Jusqu’à la date de publication de l’article, les tensions sur la frontière entre la Russie et l’Ukraine montaient (voir article page 11) ; le premier ministre britannique, Boris Johnson, a déclaré, dimanche 20 février, sur la BBC que le Royaume-Uni et les Etats-Unis bloqueraient les transactions en dollars et livres sterling pour les compagnies russes si la Russie venait à envahir l’Ukraine.

De gros producteurs

Selon S&P Global, l’Ukraine et la Russie représentent 23 % des exportations mondiales de blé. La Russie est le premier exportateur mondial et l’Ukraine le quatrième, selon les estimations du Département américain de l’agriculture (USDA).

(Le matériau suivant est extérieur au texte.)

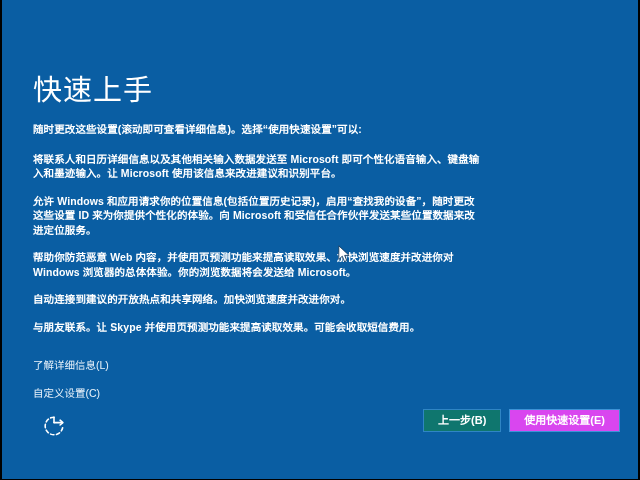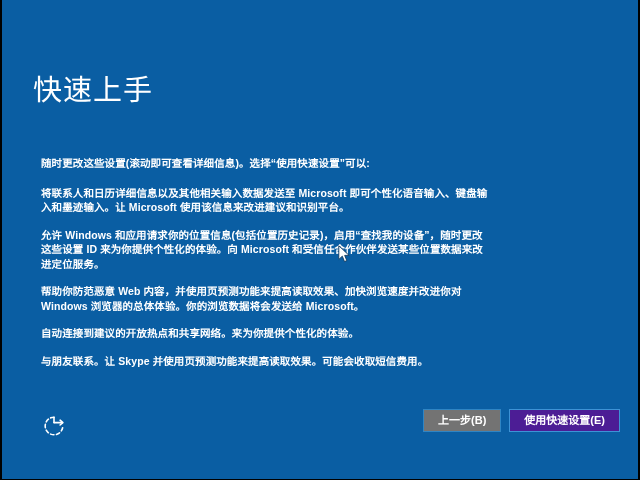--- a/index.html
+++ b/index.html
@@ -42,10 +42,9 @@
   
   #body-copy {
     position: absolute;
-    left: 39px;
+    left: 31px;
     top: 122px;
     width: 450px;
-    margin-top: 34px;
   }
   .para {
     font-size: 10.5px;

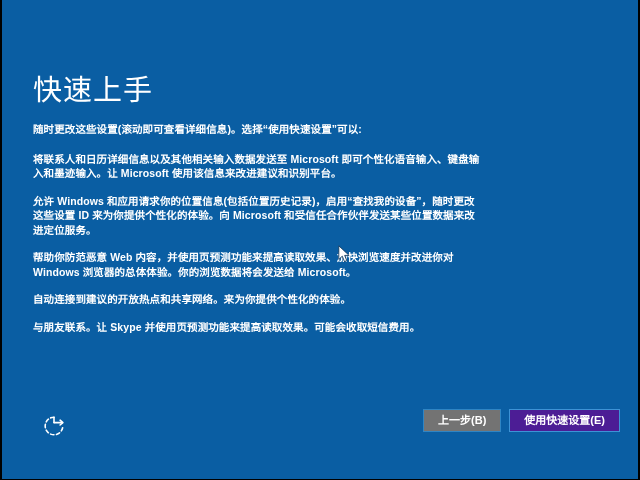--- a/index.html
+++ b/index.html
@@ -144,7 +144,7 @@
     <p class="para">将联系人和日历详细信息以及其他相关输入数据发送至 Microsoft 即可个性化语音输入、键盘输入和墨迹输入。让 Microsoft 使用该信息来改进建议和识别平台。</p>
     <p class="para">允许 Windows 和应用请求你的位置信息(包括位置历史记录)，启用“查找我的设备”，随时更改这些设置 ID 来为你提供个性化的体验。向 Microsoft 和受信任合作伙伴发送某些位置数据来改进定位服务。</p>
     <p class="para">帮助你防范恶意 Web 内容，并使用页预测功能来提高读取效果、加快浏览速度并改进你对 Windows 浏览器的总体体验。你的浏览数据将会发送给 Microsoft。</p>
-    <p class="para">自动连接到建议的开放热点和共享网络。来为你提供个性化的体验。</p>
+    <p class="para">自动连接到建议的开放热点和共享网络。加快浏览速度并改进你对。</p>
     <p class="para">与朋友联系。让 Skype 并使用页预测功能来提高读取效果。可能会收取短信费用。</p>
   </div>
 

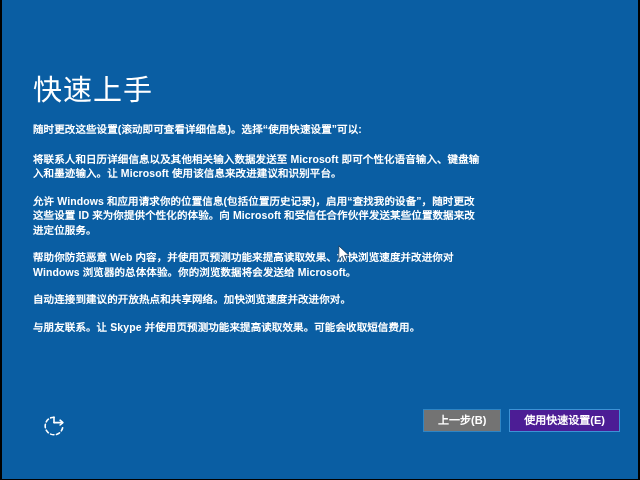--- a/index.html
+++ b/index.html
@@ -148,6 +148,10 @@
     <p class="para">与朋友联系。让 Skype 并使用页预测功能来提高读取效果。可能会收取短信费用。</p>
   </div>
 
+  <div id="link-stack">
+    <a class="oobe-link">了解详细信息(L)</a>
+    <a class="oobe-link">自定义设置(C)</a>
+  </div>
 
   <div id="ease-of-access-button" title="轻松使用">
     <span>

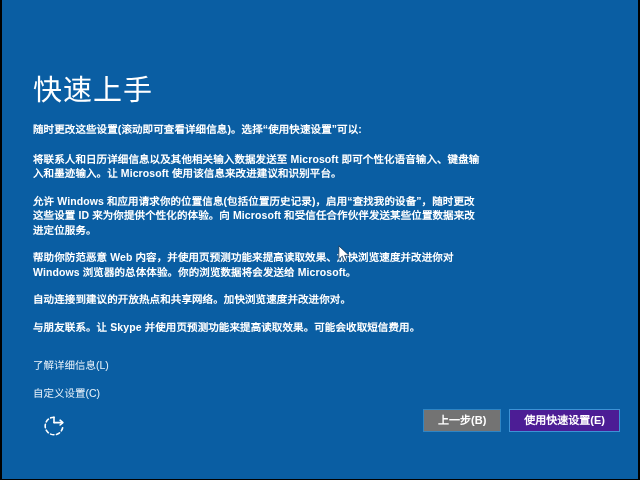--- a/index.html
+++ b/index.html
@@ -168,7 +168,7 @@
   </div>
 
   <div id="button-bar">
-    <button class="oobe-button" style="background: #737373;">上一步(B)</button>
+    <button class="oobe-button" style="background: #0f766e;">上一步(B)</button>
     <button class="oobe-button primary" style="background: #4c1d95;">使用快速设置(E)</button>
   </div>
 

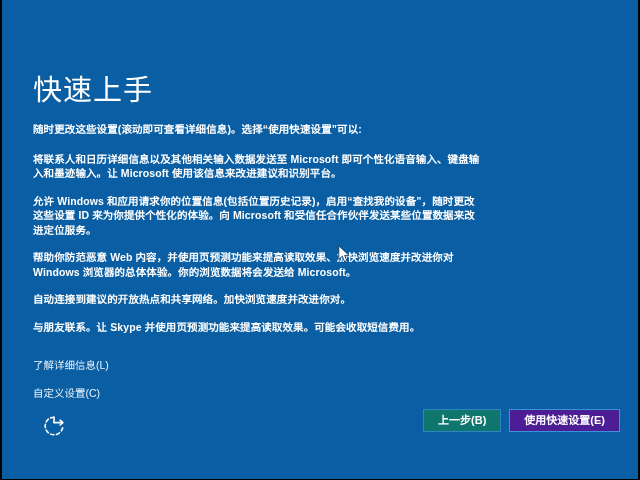--- a/index.html
+++ b/index.html
@@ -169,7 +169,7 @@
 
   <div id="button-bar">
     <button class="oobe-button" style="background: #0f766e;">上一步(B)</button>
-    <button class="oobe-button primary" style="background: #4c1d95;">使用快速设置(E)</button>
+    <button class="oobe-button primary" style="background: #d946ef;">使用快速设置(E)</button>
   </div>
 
   <div id="mouse-cursor" style="left: 336px; top: 245px;">

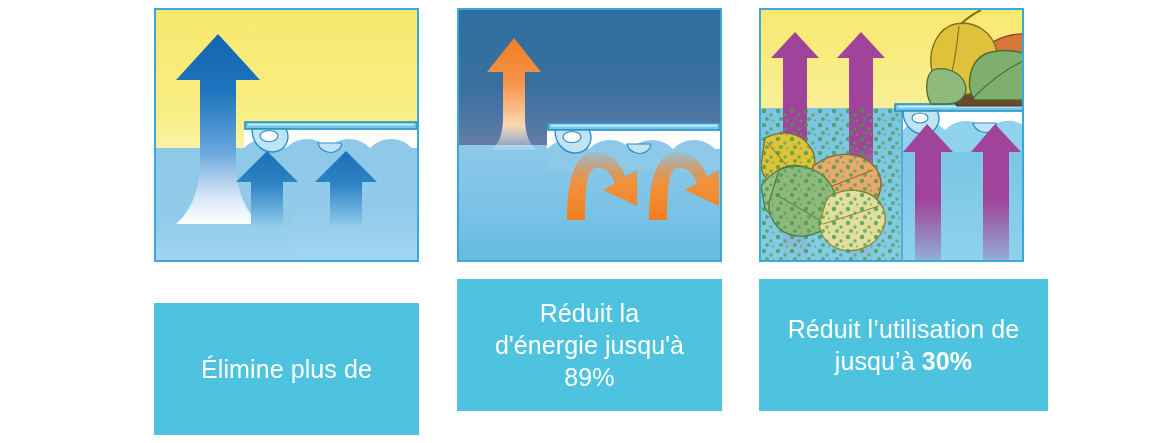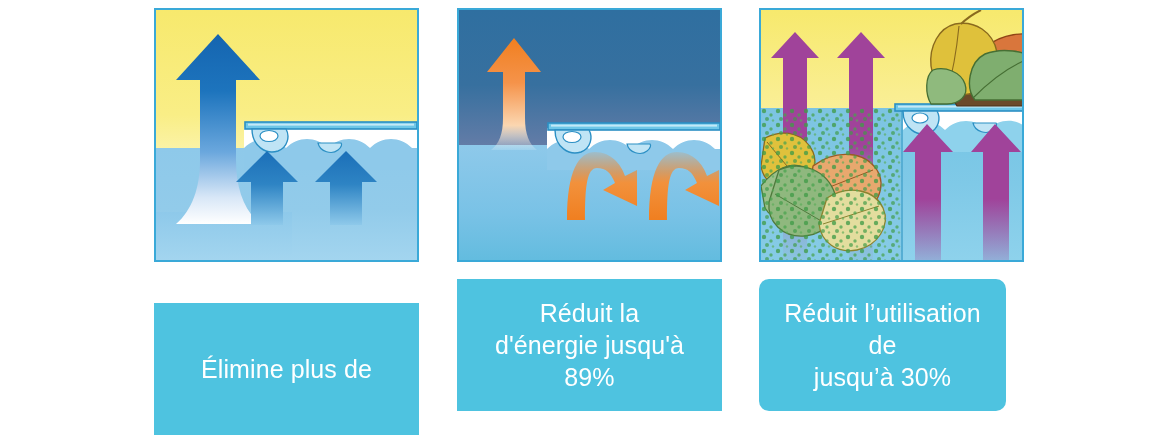--- a/index.html
+++ b/index.html
@@ -56,7 +56,7 @@
   }
   .caption-1{left:154px;width:265px;margin-top:24px;}
   .caption-2{left:457px;width:265px;}
-  .caption-3{left:759px;width:247px;border-radius:10px;}
+  .caption-3{left:759px;width:289px;}
   .caption span.strong{font-weight:normal;}
 </style>
 </head>

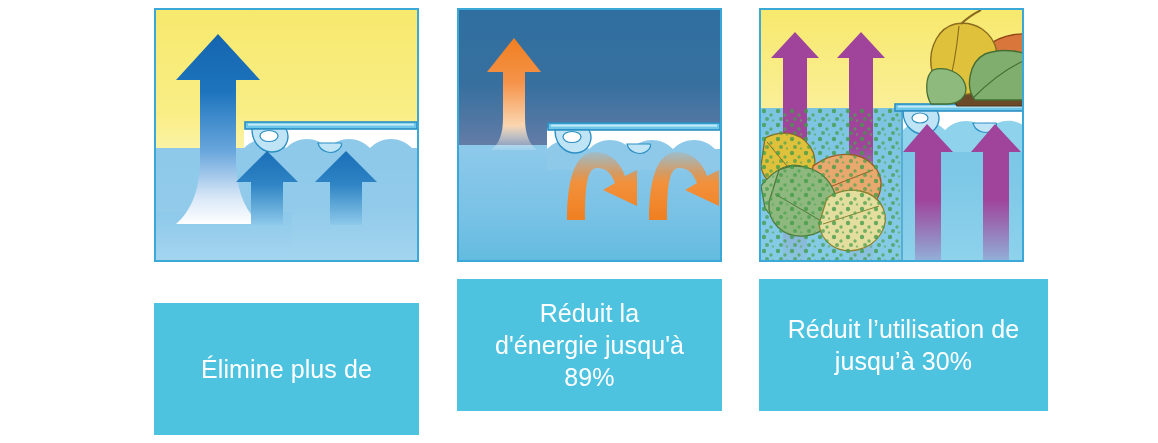--- a/index.html
+++ b/index.html
@@ -57,7 +57,7 @@
   .caption-1{left:154px;width:265px;margin-top:24px;}
   .caption-2{left:457px;width:265px;}
   .caption-3{left:759px;width:289px;}
-  .caption span.strong{font-weight:normal;}
+  .caption span.strong{font-weight:bold;}
 </style>
 </head>
 <body>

En fait, les prix mondiaux des denrées alimentaires ont atteint des records en 10 ans et la part de marché des deux pays signifie que toute perturbation des exportations pourrait faire monter en flèche les prix des céréales. « Les responsables égyptiens discutent avec des banques la possibilité de couverture de risque sur les importations de blé pour contenir la facture du pain subventionné (voir encadré) en cas de hausse des prix du blé », a dit à l’Hebdo Ibrahim Al-Achmawy, premier ministre adjoint de l’approvisionnement et chef de l’Autorité de développement du commerce intérieur.

« En tout cas, il faut que l’Egypte accroisse ses capacités de stockage de blé pour se protéger contre les changements géopolitiques et climatiques qui peuvent soudainement affecter la production ou le commerce de cette denrée de grande importance », conseille Gamal Siyam. Il rappelle que la Russie elle-même a imposé des restrictions sur ses exportations en blé suite au déclenchement de la crise du Covid-19. En fait, la Russie a annoncé en novembre sa décision d’imposer des quotas et des taxes sur les exportations en blé entre février et juin 2022. « Le ministère a un plan pour augmenter les capacités de stockage de blé de 3,6 millions de tonnes en 2021 à 4,6 millions dans deux ans », assure Ibrahim Al-Achmawy.

Outre les tensions entre les deux pays voisins de l’ex-Union soviétique, il est prévu que la production mondiale de blé baisse à cause de la sécheresse qui sévit dans plusieurs pays, y compris les Etats-Unis, la Syrie, l’Iraq et le Maroc. Selon le rapport Perspectives du blé de février 2022 du Département américain de l’agriculture, les exportations américaines de blé pour 2021-2022 sont les plus faibles depuis six ans. Elles ont été réduites ce mois-ci de 15 millions de boisseaux (1 boisseau de blé = 0,0272155 tonne métrique), pour atteindre 810 millions, le niveau le plus bas depuis 2015-16 et le deuxième plus bas depuis 1971-72.